La Xunta llevó a cabo, a lo largo de 2025, una docena de simulacros para comprobar la efectividad de los planes de protección civil autonómicos.
Ocho de los ejercicios fueron simulaciones de campo, en los que los participantes desarrollaron actividades operativas, tal y como se realizarían para la protección y socorro de la población en una situación de emergencia, con la movilización real de personal y medios materiales.
Éstos han sido los casos de los simulacros para evaluar la eficacia del Plan Territorial de Emerxencias de Galicia (Platerga) por accidente aéreo, llevados a cabo en los aeropuertos de A Coruña y Vigo.
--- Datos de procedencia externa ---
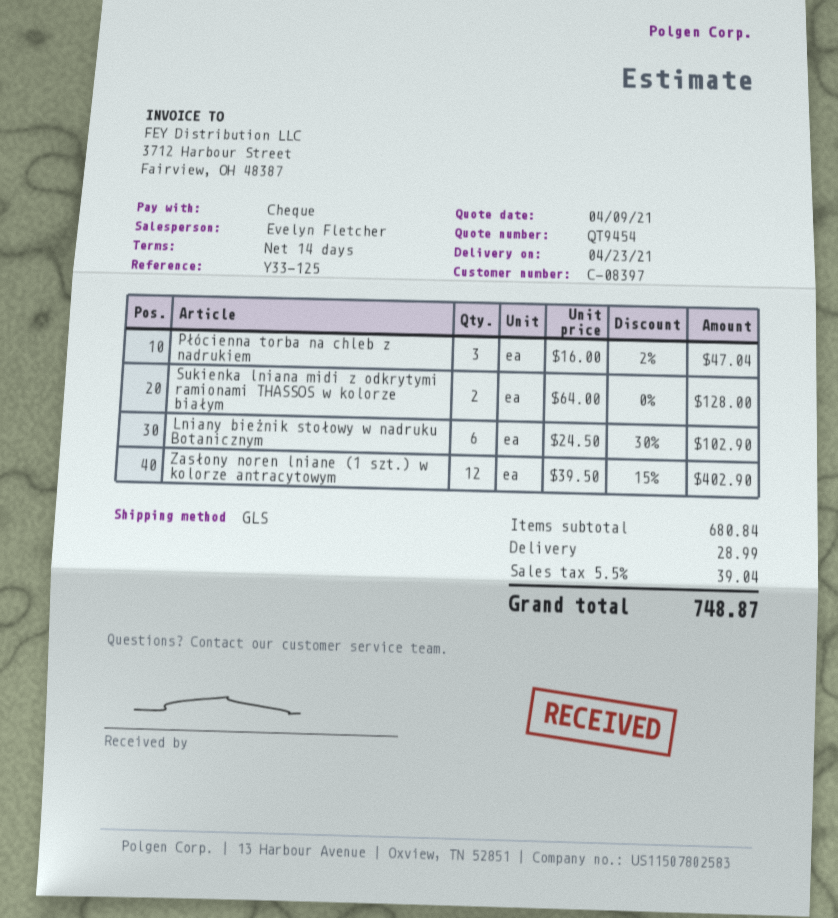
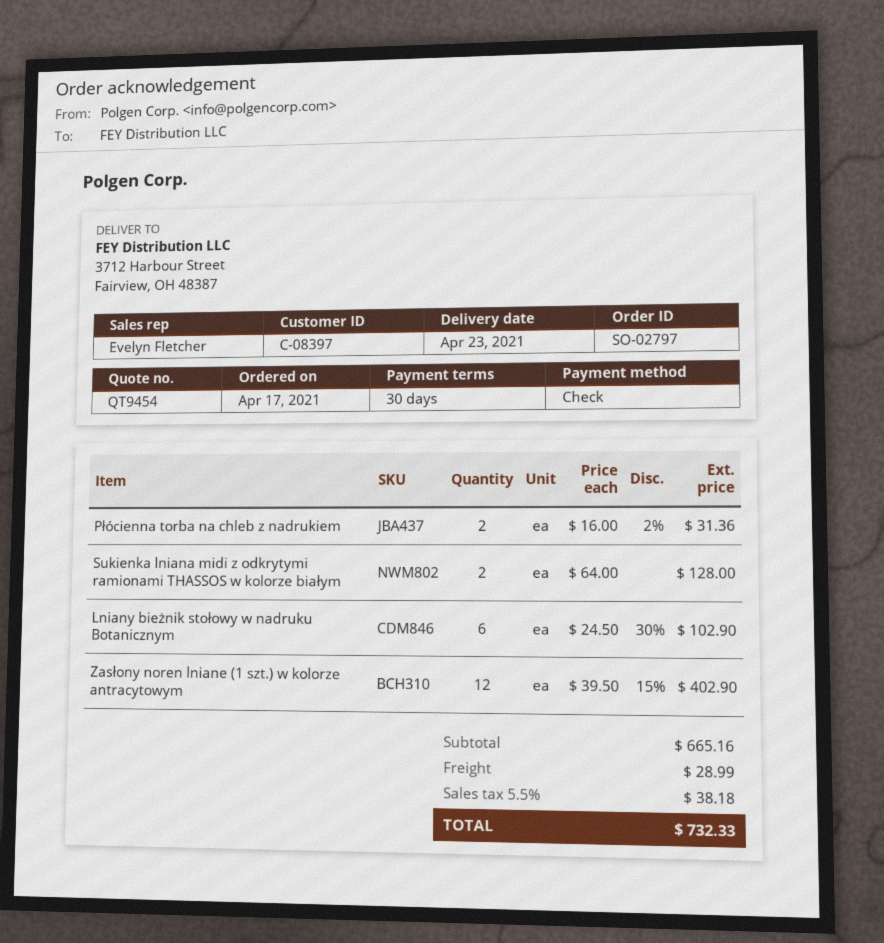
payment terms: 14 days -> 30 days
Płócienna torba na chleb z nadrukiem: 3 x 16.00 - 2% = 47.04 -> 2 x 16.00 - 2% = 31.36
subtotal: 680.84 -> 665.16
tax: 5.5% = 39.04 -> 5.5% = 38.18
total: 748.87 -> 732.33

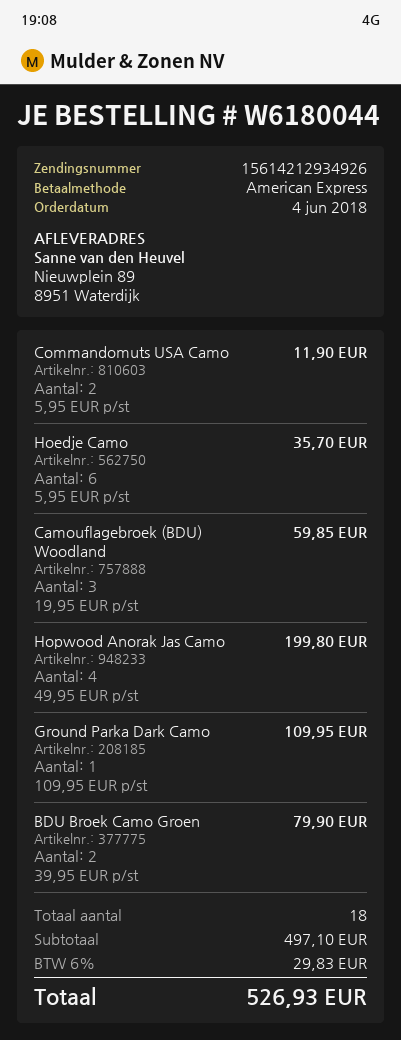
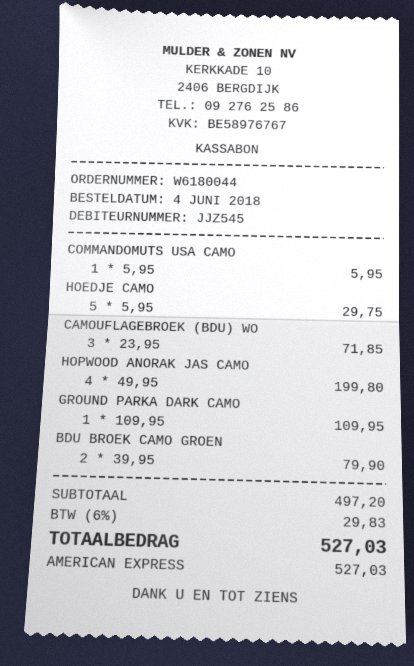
Commandomuts USA Camo: 2 x 5.95 = 11.90 -> 1 x 5.95 = 5.95
Hoedje Camo: 6 x 5.95 = 35.70 -> 5 x 5.95 = 29.75
Camouflagebroek (BDU) Woodland: 3 x 19.95 = 59.85 -> 3 x 23.95 = 71.85
subtotal: 497.10 -> 497.20
total: 526.93 -> 527.03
Asimismo, se llevaron a cabo ejercicios para evaluar la protección de núcleos habitados y la coordinación ante los incendios forestales: se estudió la efectividad del Plan Especial ante o Risco de Incendios Forestais (Peifoga) con cinco simulacros, uno en Pereiro de Aguiar (Ourense), otro en Riotorto, Meira y A Pontenova (Lugo), otro en Rianxo (A Coruña) y otros dos en Arbo y Oia (Pontevedra).
Entre los 8 ejercicios de campo también se incluye el de activación del Plan de Emerxencia Exterior (PEE) por riesgo químico en la refinería del polígono industria de A Grela-Bens, en A Coruña.
El resto de simulacros consistieron en ejercicios de despacho o simulaciones de distinto alcance, que se realizaron para los PEE, también por riesgo químico, de las entidades Foresa Vilagarcía, Foresa Caldas y Syngenta, a los que se suma el ejercicio sobre plano de activación del Platerga por accidente aéreo en el aeropuerto de Santiago.
La finalidad de estos simulacros en constatar la calidad de la coordinación entre los grupos operativos y la evaluación de la capacidad de toma de decisiones de los órganos de gestión, así como el ensayo de las medidas recogidas en los manuales operativos y de los procedimientos.
Para llevarlos a cabo se establecieron las fases de programación, atendiendo a las necesidades de implantación, mantenimiento y actualización de los planes; planificación, con reuniones específicas para cada ejercicio; ejecución y puesta en práctica de las actividades previstas; y evaluación sobre la idoneidad de la respuesta.
Los simulacros requirieron la participan de personal de la Xunta y de otras administraciones, como bomberos, protección civil municipla, fuerzas y cuerpos de seguridad y personal sanitario.